Everyone has a production environment, and you may also have a staging environment, but it may not make sense to run load tests in either of these.

It’s probably obvious that there’s a big risk in running a load test against your production environment - who wants to tell their customers that your services are unavailable because you were running a test?

But there are also drawbacks to running load tests against a staging environment. You may not want other tests or developers to interact with staging during a load test, so you can be confident of your conclusions after a test.

This may lead you to want to create a dedicated load test environment with a complete copy of your production environment. I’ve seen this approach taken a couple of times and while this gave us confidence that load test results were meaningful, there were obvious cost implications and it was easy for this extra environment to “drift” from production, to the point at which it wasn’t representative.

You could attempt to combat this by:

Creating an ephemeral test environment from scratch when you need to execute a test and tearing it down when the test is complete. The templates for this environment can evolve alongside production.
Designing a “scaled down” environment that include a minimal set of resources necessary to execute a test. To get meaningful results, you likely want some kind of horizontal scaling, but not as much as in production.

Of course these approaches add their own costs to any load testing project, and should be factored into your plans.

When to run load tests

Some kinds of load test can be very time and resource intensive. Not only do you need the resources to generate your simulated traffic, but you could essentially lock other users out of your test environment.

Initially, it’s entirely reasonable to run your heavier load tests manually on an occasional basis. Schedule a test ahead of time and ensure the team are prepared. This gives you the advantage of having someone available to monitor your systems during the test - very handy when the unexpected happens in the early days.

It’s worthwhile to have an eventual goal of running your tests automatically on a regular basis - in the case of smoke tests this could be pretty straightforward. But you’ll have to balance out the cost of running each type of test (both time and server resources) against the additional protection it can provide you.

Load testing tools

There are a wealth of tooling options for load testing, far too many for me to reasonably list here. But here are a few that I’ve had experience with.

Hey is a delightfully simple application that can send HTTP requests in bulk.
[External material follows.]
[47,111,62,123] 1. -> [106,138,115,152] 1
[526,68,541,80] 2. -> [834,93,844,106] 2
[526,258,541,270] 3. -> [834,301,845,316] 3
I’ve found it really handy for running ad-hoc tests to verify load balancing setups.

JMeter has been around since 1998 and for a long time was something of the standard for load testing. It provides a desktop GUI and a pretty deep list of features. There’s a reason it stood the test of time!
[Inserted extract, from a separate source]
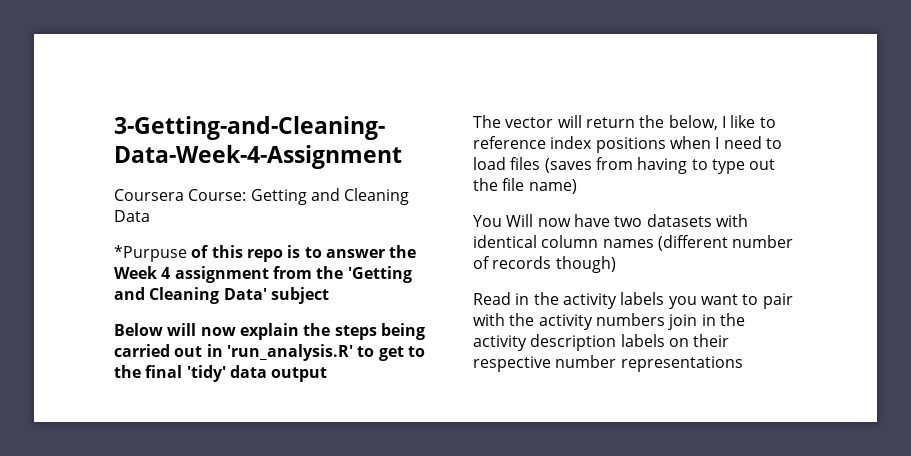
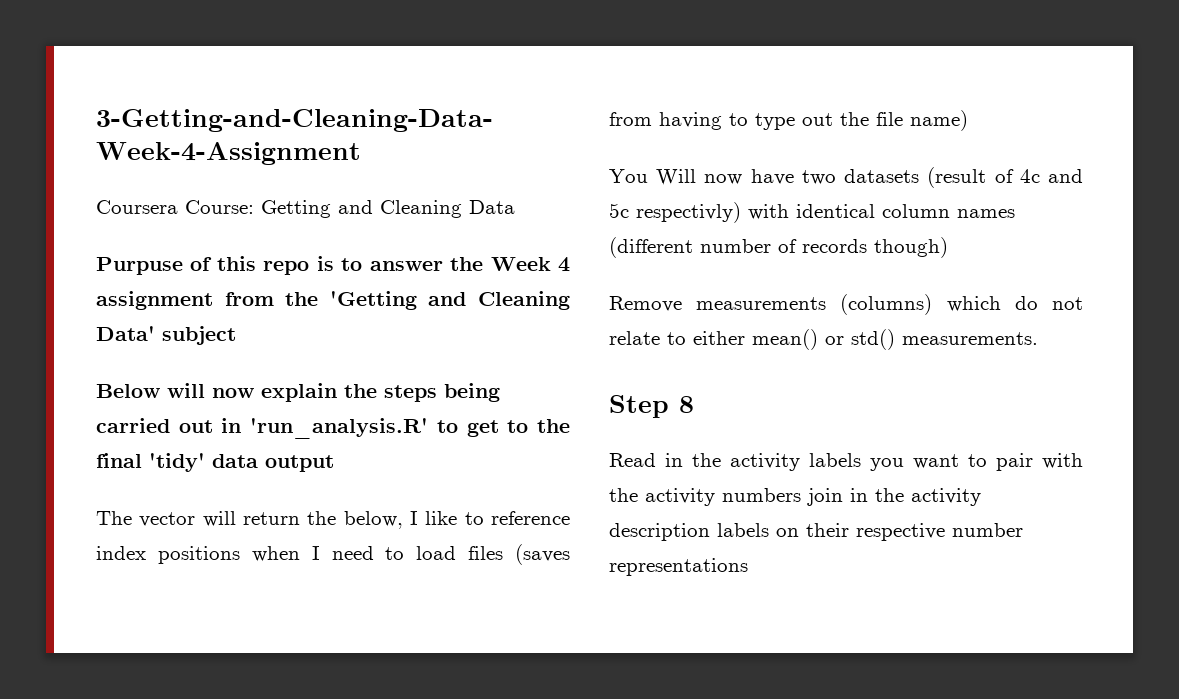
[114,245,187,262] *Purpuse -> [96,257,183,275] Purpuse
(712, 220) none -> [927,167,1083,188] [609,202,741,223] (result of 4c and 5c respectivly)
(616, 264) none -> [609,294,1083,315] [609,329,1038,350] [609,395,694,418] // Remove measurements (columns) which do not relate to either mean() or std() measurements. // Step 8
Grafana k6 is an open source tool, but Grafana also provides a hosted instance with a few additional capabilities. One thing I really like about k6 is a feature that allows you to record real browser interactions for a workflow and play back just the associated network requests - so you get realistic traffic but for a fraction of the compute of scripting a headless browser.
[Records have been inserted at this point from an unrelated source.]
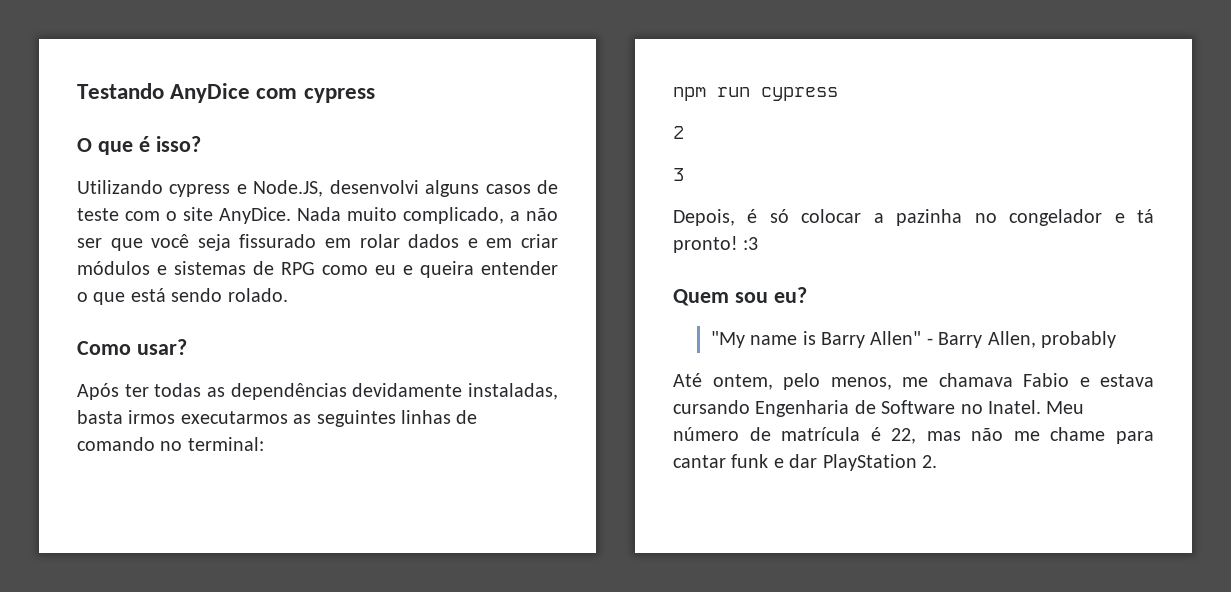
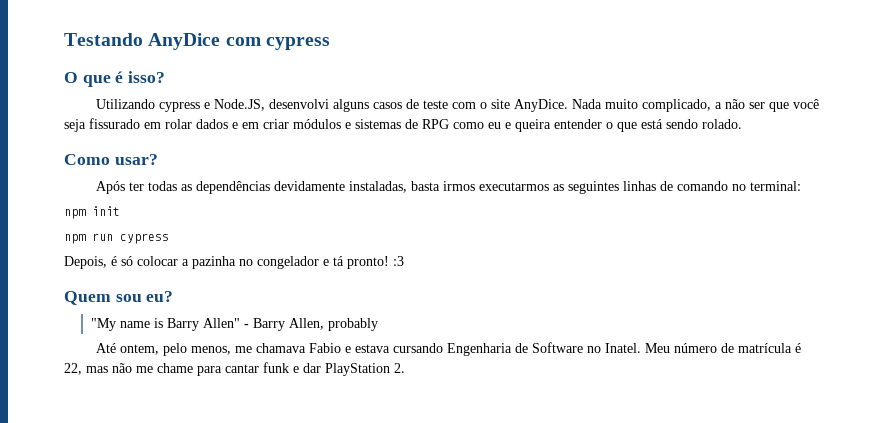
(264, 444) none -> [64,206,120,219] // npm init
[673,126,684,139] [673,168,684,181] // 2 // 3 -> (169, 238) none

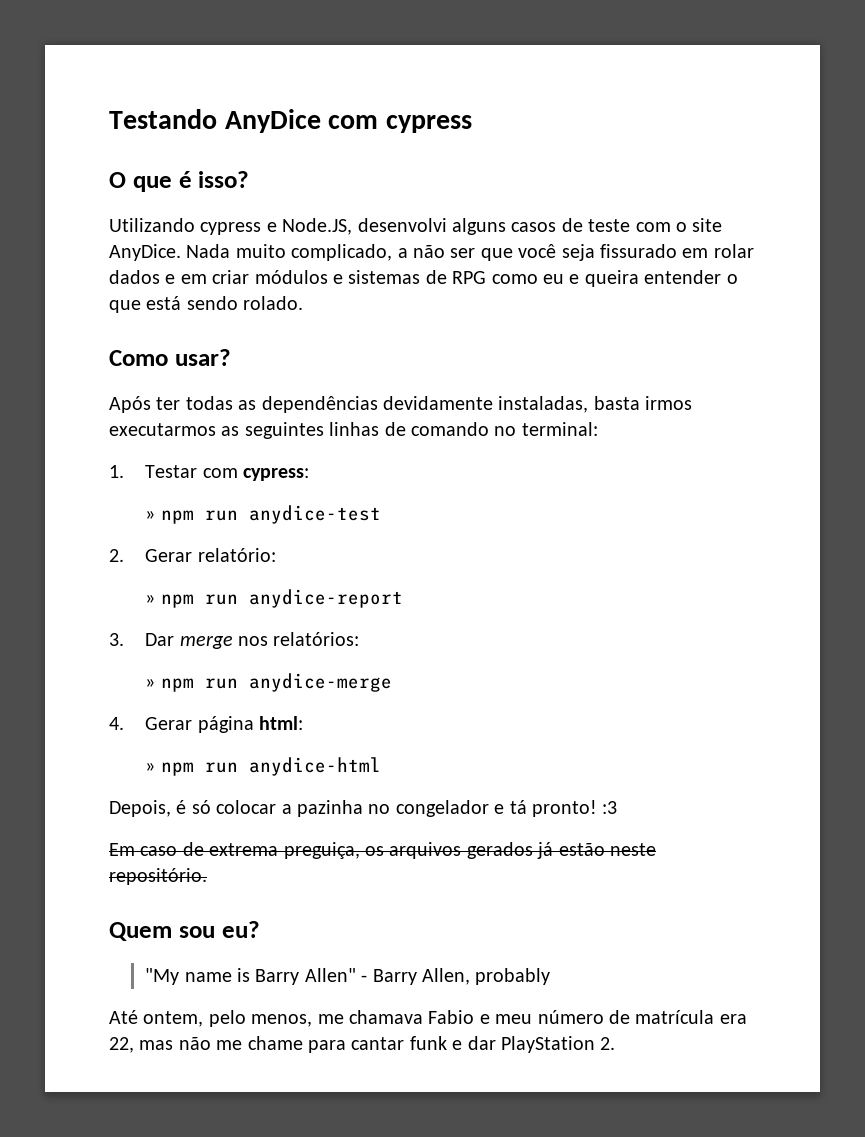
[64,206,120,219] [64,233,169,244] npm init // npm run cypress -> [109,465,310,481] [145,505,381,524] [109,548,276,562] [145,589,403,608] [109,632,360,649] [145,673,392,692] [109,716,304,733] [145,757,381,776] 1. Testar com cypress: // » npm run anydice-test // 2. Gerar relatório: // » npm run anydice-report // 3. Dar merge nos relatórios: // » npm run anydice-merge // 4. Gerar página html: // » npm run anydice-html
(404, 261) none -> [109,842,656,859] [109,868,207,885] // Em caso de extrema preguiça, os arquivos gerados já estão neste repositório.
[354,342,670,356] estava cursando Engenharia de Software no Inatel. Meu -> [495,1014,533,1024] meu
[794,343,801,353] é -> [719,1014,747,1024] era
Whatever solution you choose from the sea of options, I can recommend looking for a few key features up-front:

How easy it is to run Vusers on remote servers (you’ll be very limited if you just run on your laptop!)
Can you ramp up and ramp down requests to adjust load steadily?
In what format do you get the results? Is this something you can draw useful conclusions from?
And probably most importantly, how easy is it to shut everything down if something goes wrong? Let’s say you accidentally pointed a spike test at production!

Conclusion

Load testing is a powerful technique that can help you shore up your services to handle the growth in usage that you’re working so hard to bring in. But it can get very complicated, and expensive, quickly. Before embarking on your load testing journey, you need to carefully consider the steps you wish to take and what flavor of tests are going to serve you best for your immediate goals.